Le cinéma, la musique, internet, toutes mes passions actuelles, me projettent dans des paradis artificiels ô combien plaisants… mais ô combien éphémères et volatiles. Je tchatte, je navigue, et les pages défilent sous mes yeux, me soufflant à l’oreille ce qui pourrait être possible… et je laisse passer, me rassurant avec le suivant simulacre de communication. Je regarde des films et je vis de folles romances d’une ou deux heures, ne pouvant retenir une larme à chaque fois que l’actrice me dit « Je t’aime ». La puissance suggestive de la musique me fait vibrer, survolant des paysages de rêves et approchant des muses qui disparaitront bien vite. La force du virtuel… Je rencontre des gens et je ne peux concrétiser avec eux tous les rêves que j’ai explorés. Faute à mon bégaiement ? Non… faute à l’image que je m’en suis fait. Faute à moi tout simplement.

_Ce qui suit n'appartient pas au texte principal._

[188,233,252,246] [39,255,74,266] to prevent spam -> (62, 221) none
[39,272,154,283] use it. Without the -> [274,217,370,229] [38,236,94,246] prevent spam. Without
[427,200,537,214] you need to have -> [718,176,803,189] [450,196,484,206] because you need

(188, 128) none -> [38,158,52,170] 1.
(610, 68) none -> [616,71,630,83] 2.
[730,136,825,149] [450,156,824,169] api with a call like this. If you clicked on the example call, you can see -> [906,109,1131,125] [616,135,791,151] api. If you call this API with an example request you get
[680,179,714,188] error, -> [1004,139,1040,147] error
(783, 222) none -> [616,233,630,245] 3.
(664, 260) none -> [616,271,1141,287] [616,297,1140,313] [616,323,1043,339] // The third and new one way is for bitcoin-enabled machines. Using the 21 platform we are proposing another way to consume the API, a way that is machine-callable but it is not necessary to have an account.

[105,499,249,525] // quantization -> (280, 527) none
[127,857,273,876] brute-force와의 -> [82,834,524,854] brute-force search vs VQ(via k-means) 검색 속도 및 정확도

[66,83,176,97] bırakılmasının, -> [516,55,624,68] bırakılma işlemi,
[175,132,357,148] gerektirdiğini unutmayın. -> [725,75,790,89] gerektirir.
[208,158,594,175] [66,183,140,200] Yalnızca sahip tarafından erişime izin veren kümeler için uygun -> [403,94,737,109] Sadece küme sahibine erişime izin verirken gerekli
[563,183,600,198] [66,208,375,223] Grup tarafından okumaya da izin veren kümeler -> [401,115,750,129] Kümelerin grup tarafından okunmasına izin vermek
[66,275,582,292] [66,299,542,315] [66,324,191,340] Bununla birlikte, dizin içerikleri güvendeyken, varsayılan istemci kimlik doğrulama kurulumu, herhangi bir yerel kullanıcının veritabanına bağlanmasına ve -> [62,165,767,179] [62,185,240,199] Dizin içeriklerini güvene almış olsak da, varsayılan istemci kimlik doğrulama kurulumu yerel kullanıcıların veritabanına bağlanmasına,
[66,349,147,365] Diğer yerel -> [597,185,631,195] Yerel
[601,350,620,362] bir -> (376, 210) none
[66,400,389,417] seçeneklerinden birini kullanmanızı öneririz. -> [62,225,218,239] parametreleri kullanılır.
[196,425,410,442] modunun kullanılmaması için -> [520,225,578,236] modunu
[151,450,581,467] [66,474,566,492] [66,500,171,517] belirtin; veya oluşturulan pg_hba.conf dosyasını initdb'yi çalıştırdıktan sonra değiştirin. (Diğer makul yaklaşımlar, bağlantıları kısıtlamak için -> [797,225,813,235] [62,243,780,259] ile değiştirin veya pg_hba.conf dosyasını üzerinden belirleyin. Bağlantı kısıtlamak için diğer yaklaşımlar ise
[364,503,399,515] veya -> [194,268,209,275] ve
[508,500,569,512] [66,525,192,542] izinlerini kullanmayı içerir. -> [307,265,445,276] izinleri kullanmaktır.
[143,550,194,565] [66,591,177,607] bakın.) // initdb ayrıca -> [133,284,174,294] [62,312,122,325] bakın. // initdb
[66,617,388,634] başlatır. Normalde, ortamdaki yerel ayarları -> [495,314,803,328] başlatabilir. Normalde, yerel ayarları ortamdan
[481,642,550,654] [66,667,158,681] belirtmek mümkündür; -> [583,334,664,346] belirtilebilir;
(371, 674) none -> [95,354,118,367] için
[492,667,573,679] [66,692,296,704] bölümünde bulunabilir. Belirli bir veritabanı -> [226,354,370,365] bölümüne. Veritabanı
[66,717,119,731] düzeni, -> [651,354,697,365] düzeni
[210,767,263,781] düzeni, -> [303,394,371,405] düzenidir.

J’ai envie de concret, de palpable. J’ai envie, près de mon oreiller, d’une tête faite d’os, de chair et de sang, de cheveux que je pourrais caresser, d’yeux dans lesquels plonger, de lèvres à embrasser, d’oreilles où chuchoter mes secrets, d’un corps à enlacer. Je voudrais parcourir de mes mains les courbes de ce corps et être ému par ce que je touche. J’ai envie de parler, d’échanger, de rire avec cette personne. J’ai envie de partager ma vie. Elle et moi… je ne veux plus de moi et mes rêves.

Je passe trop de temps devant des ordinateurs, au bureau comme à la maison. Trop de temps à parler avec mes doigts plutôt qu’avec mes cordes vocales. Trop de temps à nourrir mon cerveau et pas assez à me donner les moyens d’avoir des sensations bien réelles, bêtement corporelles, physiologiques, de l’électricité parcourant mes nerfs. Trop de temps à rêvasser de choses que je ne me donne pas les moyens de faire arriver.

Aujourd’hui, je découvre une nouvelle manière de me rappeler à la réalité. J’ai commencé il y a quelques jours un régime pour perdre les kilos superflus qui déplaisent à mes compagnes virtuelles. Sentir ses muscles se tirailler, son ventre se nouer et se rétracter n’ayant plus rien à digérer, n’est pas déplaisant. J’ai enfin le sentiment d’agir en sentant ainsi mon corps en totalité et en permanence. Je me sens commencer l’indispensable changement qu’il me faut opérer pour peut-être commencer à vivre vraiment, à vivre pleinement, à vivre dans la réalité. Se faire mal pour se rappeler qu’on existe et qu’il faut exister… ça permet de me convaincre à chaque instant que je peux encore agir pour faire avancer les choses.